With the on-going cost of living crisis, supermarkets now need to pay more attention to online media coverage as the battle for consumers’ hearts and minds around cheap prices intensifies, explains Mark Westaby, Director at Metricomm. Here he uses data from Metricomm’s Media Audience Reputation Index (MARI) to delve into the impact of online media coverage on performance.
For those too young to remember, ‘Anything You Can Do, I Can Do Better’ was a famous song during the time when grocery stores were run by middle-aged men wearing brown warehouse coats; and while the original lyrics might have come from the Broadway musical, Annie Get Your Gun, they could just as easily be applied to today’s UK retail grocery market as the cost-of-living crisis bites deep and hard.
Given the pledges made by the biggest UK supermarkets to price-match the discounters you might be forgiven for thinking they would be the ones belting out the old musical showstopper, but in fact you would be wrong.
Supermarket price wars
Any price comparison obviously depends on the products chosen for the basket, but there is plenty of evidence that the original discounters, Aldi and Lidl, are once again winning the price war.

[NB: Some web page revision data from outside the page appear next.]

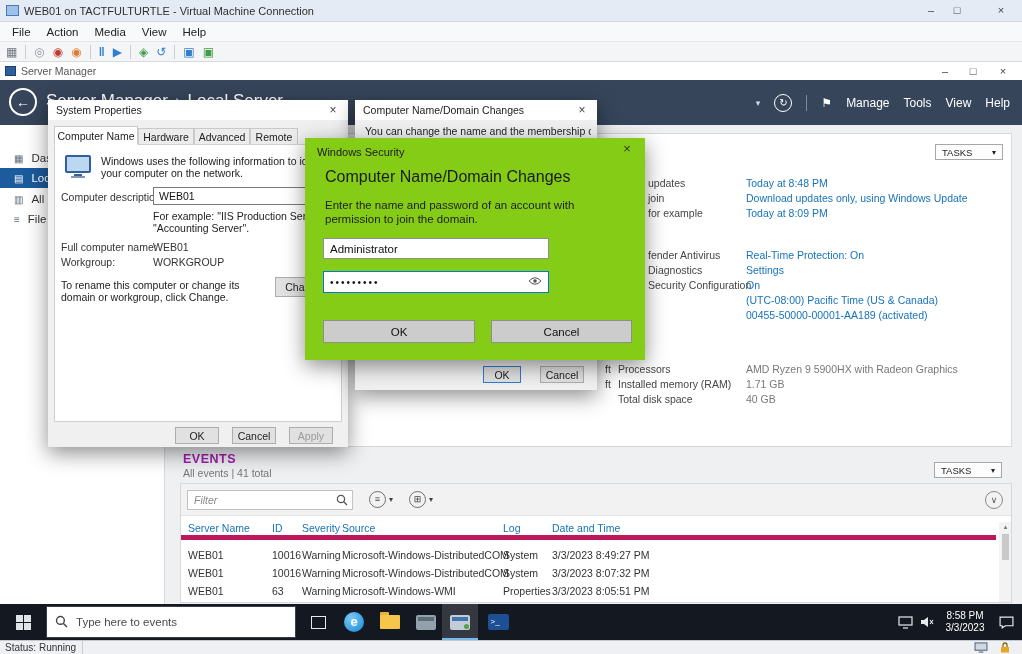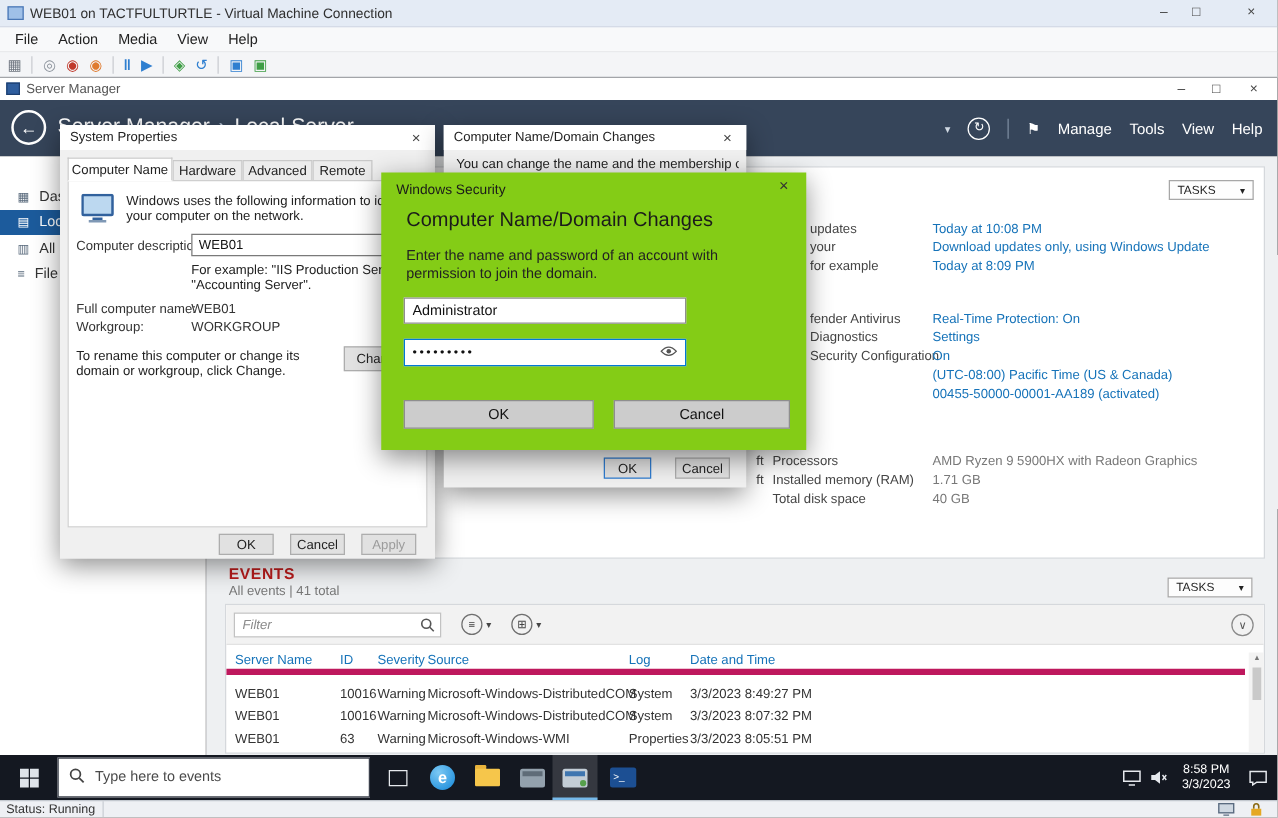--- a/index.html
+++ b/index.html
@@ -44,21 +44,21 @@
   .side-sel .ic{color:#fff;}
 
   .sm-content{left:165px;top:63px;width:857px;height:479px;background:#eef0f2;}
   .panel{background:#fff;border:1px solid #d5d8dc;}
   .tasks-btn{width:68px;height:16px;border:1px solid #a7a7a7;background:#fdfdfd;display:flex;align-items:center;justify-content:space-between;padding:0 6px;font-size:9.5px;color:#222;}
   .plabel{font-size:10.5px;color:#454545;white-space:nowrap;}
   .pvalue{font-size:10.5px;color:#1673b9;white-space:nowrap;}
   .pvalue.gray{color:#787878;}
   .pfrag{font-size:10.5px;color:#454545;}
 
-  .ev-title{font-size:12.5px;font-weight:bold;color:#b91c1c;letter-spacing:.5px;}
+  .ev-title{font-size:12.5px;font-weight:bold;color:#a21caf;letter-spacing:.5px;}
   .ev-sub{font-size:10.5px;color:#777;}
   .filter-bar{left:0;top:0;width:830px;height:32px;background:#f2f2f2;border-bottom:1px solid #e2e2e2;}
   .filter-input{left:6px;top:6px;width:166px;height:20px;border:1px solid #c2c2c2;background:#fff;font-size:10.5px;padding:0 18px 0 6px;font-family:"Liberation Sans",sans-serif;}
   .filter-input::placeholder{font-style:italic;color:#8a8a8a;}
   .dd-circle{width:17px;height:17px;border:1px solid #707070;border-radius:50%;text-align:center;line-height:15px;font-size:9px;color:#444;display:inline-block;}
   .dd-caret{font-size:8px;color:#444;margin-left:3px;}
   .chev-circle{width:18px;height:18px;border:1px solid #8a8a8a;border-radius:50%;text-align:center;line-height:16px;font-size:9px;color:#555;}
   .col-h{font-size:10.5px;color:#1673b9;white-space:nowrap;}
   .cell{font-size:10.5px;color:#333;white-space:nowrap;}
   .c0{left:7px;}.c1{left:91px;}.c2{left:121px;}.c3{left:161px;}.c4{left:322px;}.c5{left:371px;}
@@ -174,22 +174,22 @@
 
     <div class="a sm-content">
 
       <div class="a panel" style="left:15px;top:8px;width:832px;height:314px;">
         <div class="a tasks-btn" style="left:754px;top:10px;">
           <span>TASKS</span>
           <span style="font-size:8px;">▾</span>
         </div>
 
         <span class="a plabel" style="left:467px;top:43px;">updates</span>
-        <span class="a pvalue" style="left:565px;top:43px;">Today at 10:08 PM</span>
-        <span class="a plabel" style="left:467px;top:58px;">your</span>
+        <span class="a pvalue" style="left:565px;top:43px;">Today at 8:48 PM</span>
+        <span class="a plabel" style="left:467px;top:58px;">join</span>
         <span class="a pvalue" style="left:565px;top:58px;">Download updates only, using Windows Update</span>
         <span class="a plabel" style="left:467px;top:73px;">for example</span>
         <span class="a pvalue" style="left:565px;top:73px;">Today at 8:09 PM</span>
         <span class="a plabel" style="left:467px;top:115px;">fender Antivirus</span>
         <span class="a pvalue" style="left:565px;top:115px;">Real-Time Protection: On</span>
         <span class="a plabel" style="left:467px;top:130px;">Diagnostics</span>
         <span class="a pvalue" style="left:565px;top:130px;">Settings</span>
         <span class="a plabel" style="left:467px;top:145px;">Security Configuration</span>
         <span class="a pvalue" style="left:565px;top:145px;">On</span>
         <span class="a pvalue" style="left:565px;top:160px;">(UTC-08:00) Pacific Time (US &amp; Canada)</span>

Indeed, there is every likelihood that Aldi will overtake Morrisons to become the UK’s fourth largest supermarket over the next 12 months while Lidl continues to maintain its impressive share as others stumble around them. But given the huge amounts thrown at advertising by the UK’s biggest supermarkets to beat the discounters, how is it that Aldi and Lidl are able to maintain such impressive market share?
One explanation, which is very likely to surprise a lot of people, will have played a much bigger part in Aldi and Lidl’s success than is likely to be appreciated by the marketing and advertising industries. If ‘Anything You Can Do, I Can Do Better’ goes back a long way, so too does the prevailing view among many advertising and marketing professionals that media coverage plays a relatively minor role in the marketing mix. That might have been the case when the country’s news was delivered to doorsteps entirely in printed form, but things have changed dramatically since then.
Going back to the musical theatre, it is an interesting fact that when movies were first introduced the producers simply filmed what they were used to seeing on stage without realising or appreciating the power of the new medium.
A remarkably similar thing is happening with the shift from print to online media, with a surprising number of advertising, marketing and, believe it or not, PR people unable to believe that anything not appearing in print counts as ‘proper’ media coverage. Nothing could be further from the truth, with indisputable evidence now available that online media coverage is proving to be an extremely powerful driver of consumer behaviour from consideration through to sales.